Tütün: Çiftçinin Emeği, Geçim Kapısı, Sessiz Çığlığı

Adıyaman başta olmak üzere Doğu ve Güneydoğu Anadolu’nun birçok ilinde tütün sadece bir tarım ürünü değildir. Tütün; emeğin, alın terinin, sabrın ve bir o kadar da umudun adıdır. Bir ailenin kışını ısıtan soba, çocuklarının okul masrafı, evin temel gideri, hatta bir gencin düğün hayalidir bazen. Yani tütün, bu coğrafyada hayatın tam merkezinde durur.

Çünkü bu topraklarda tütünle birlikte büyür insanlar. Sabahın ilk ışıklarıyla harmana gidilmesi, ellerin sararması, parmakların tütün yaprağı gibi ince ince işlenmesi, her haneden yükselen kokusuyla bir kültürdür. Bu kültür, kuşaktan kuşağa aktarılırken sadece üretim değil, aynı zamanda dayanışma öğretilir.

Ancak bir gerçek daha var: Tütün üretimi her geçen yıl biraz daha zorlaşıyor. Girdilerin maliyeti artıyor, pazarlama ve satışta yaşanan belirsizlik üreticinin yükünü ağırlaştırıyor. Tütün üreticisi çoğu zaman alın terinin gerçek karşılığını alamadan, emeğini aracılara ya da büyük firmaların belirlediği fiyata bırakmak zorunda kalıyor.
Buna rağmen Adıyamanlı, Bitlisli, Diyarbakırlı, Batmanlı üretici tütünden vazgeçmiyor. Vazgeçemiyor. Çünkü bu bitkinin yaprağı toprağa, toprak da hayata bağlıyor insanı. Tütün bir geçim kapısı olmanın çok ötesinde, bu bölgede bir ekonomik damar, bir sosyal varlık, bir hayat tarzıdır.

Bugün yapılması gereken, tütün üreticisini yok saymak değil; üreticinin emeğine saygı duymak, desteklemek, pazarını güçlendirmek, alın terinin karşılığını almasını sağlamaktır.

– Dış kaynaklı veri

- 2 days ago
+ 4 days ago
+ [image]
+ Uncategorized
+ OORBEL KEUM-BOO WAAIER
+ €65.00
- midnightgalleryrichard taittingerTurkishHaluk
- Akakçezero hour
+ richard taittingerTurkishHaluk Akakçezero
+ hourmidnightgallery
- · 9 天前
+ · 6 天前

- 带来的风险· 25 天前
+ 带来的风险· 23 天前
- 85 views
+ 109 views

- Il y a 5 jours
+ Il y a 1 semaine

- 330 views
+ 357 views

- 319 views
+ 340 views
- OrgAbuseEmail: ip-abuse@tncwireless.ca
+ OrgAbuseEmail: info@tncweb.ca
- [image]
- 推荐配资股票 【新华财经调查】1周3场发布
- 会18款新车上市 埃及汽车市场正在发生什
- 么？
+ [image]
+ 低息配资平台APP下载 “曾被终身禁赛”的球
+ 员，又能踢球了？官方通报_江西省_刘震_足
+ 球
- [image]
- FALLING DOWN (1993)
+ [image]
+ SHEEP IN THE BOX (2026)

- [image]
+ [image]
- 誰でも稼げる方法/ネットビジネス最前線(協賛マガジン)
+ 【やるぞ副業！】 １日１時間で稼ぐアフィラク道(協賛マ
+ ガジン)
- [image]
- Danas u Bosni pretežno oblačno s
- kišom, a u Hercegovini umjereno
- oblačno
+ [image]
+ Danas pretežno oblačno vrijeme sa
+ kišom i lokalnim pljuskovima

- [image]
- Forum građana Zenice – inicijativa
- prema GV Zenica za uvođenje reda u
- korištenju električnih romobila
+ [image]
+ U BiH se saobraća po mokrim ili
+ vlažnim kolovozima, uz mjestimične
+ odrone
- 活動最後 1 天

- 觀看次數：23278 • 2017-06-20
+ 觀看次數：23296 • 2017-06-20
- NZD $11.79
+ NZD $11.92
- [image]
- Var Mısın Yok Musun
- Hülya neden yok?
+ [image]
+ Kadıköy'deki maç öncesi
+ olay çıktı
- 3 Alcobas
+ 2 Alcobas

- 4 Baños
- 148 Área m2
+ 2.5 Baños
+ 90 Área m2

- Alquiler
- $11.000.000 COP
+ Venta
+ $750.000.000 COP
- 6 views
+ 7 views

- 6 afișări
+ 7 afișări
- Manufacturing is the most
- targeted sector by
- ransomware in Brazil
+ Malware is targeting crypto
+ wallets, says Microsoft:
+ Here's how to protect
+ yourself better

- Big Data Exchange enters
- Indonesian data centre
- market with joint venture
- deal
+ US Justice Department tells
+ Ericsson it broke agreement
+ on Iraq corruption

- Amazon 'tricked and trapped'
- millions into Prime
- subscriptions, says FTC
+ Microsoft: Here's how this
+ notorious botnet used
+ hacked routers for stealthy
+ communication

Yasaklarla, kısıtlamalarla değil; planlı tarım politikalarıyla, kooperatifleşmeyle, yerel üretimi teşvik eden adımlarla bu kapı daha da sağlamlaştırılabilir.
Çünkü tütün sadece bir bitki değil; bir şehri ayakta tutan ekonomik omurgadır. Doğu’nun güneşi kurutur yaprağını, ama o yaprak aslında bir ömrün umududur. Tütünün sesi bazen yok sayılmak istese de, bu topraklarda üreticinin nefesi, duası ve emeği oldukça o ses hiç susmayacaktır.

Tütün, bu bölgede sadece aile bütçesine değil, hayatın dönüm noktalarına da can suyu olur. Kimi evlerde kızların çeyiz parası tütünden çıkar; kimi hanede bir gencin üniversite masrafı, yol harçlığı, kitap bedeli o sararan yapraklardan karşılanır. Bir düğünün davul zurnası, bir öğrencinin okula attığı ilk adım, çoğu zaman tütün kokan harman yerinden geçer. Bu yüzden tütün, burada sadece bir geçim değil; geleceğe tutulan bir umut dalıdır.

Tütün yapmak zahmet ister. Fidanını yetiştirmek ayrı emek, toplamak ayrı sabır ister. Güneşin altında tek tek yaprak ayıklamak, iplerde dizip sergilerde kurutmak, sonra harmanda bağ yapmak günün değil, mevsimin mesaisidir. Eller sararır, omuzlar yorulur, fakat emeğin tadı hiçbir şeye benzemez. Bu yüzden tütün, bu coğrafyada alın terinin en somut halidir.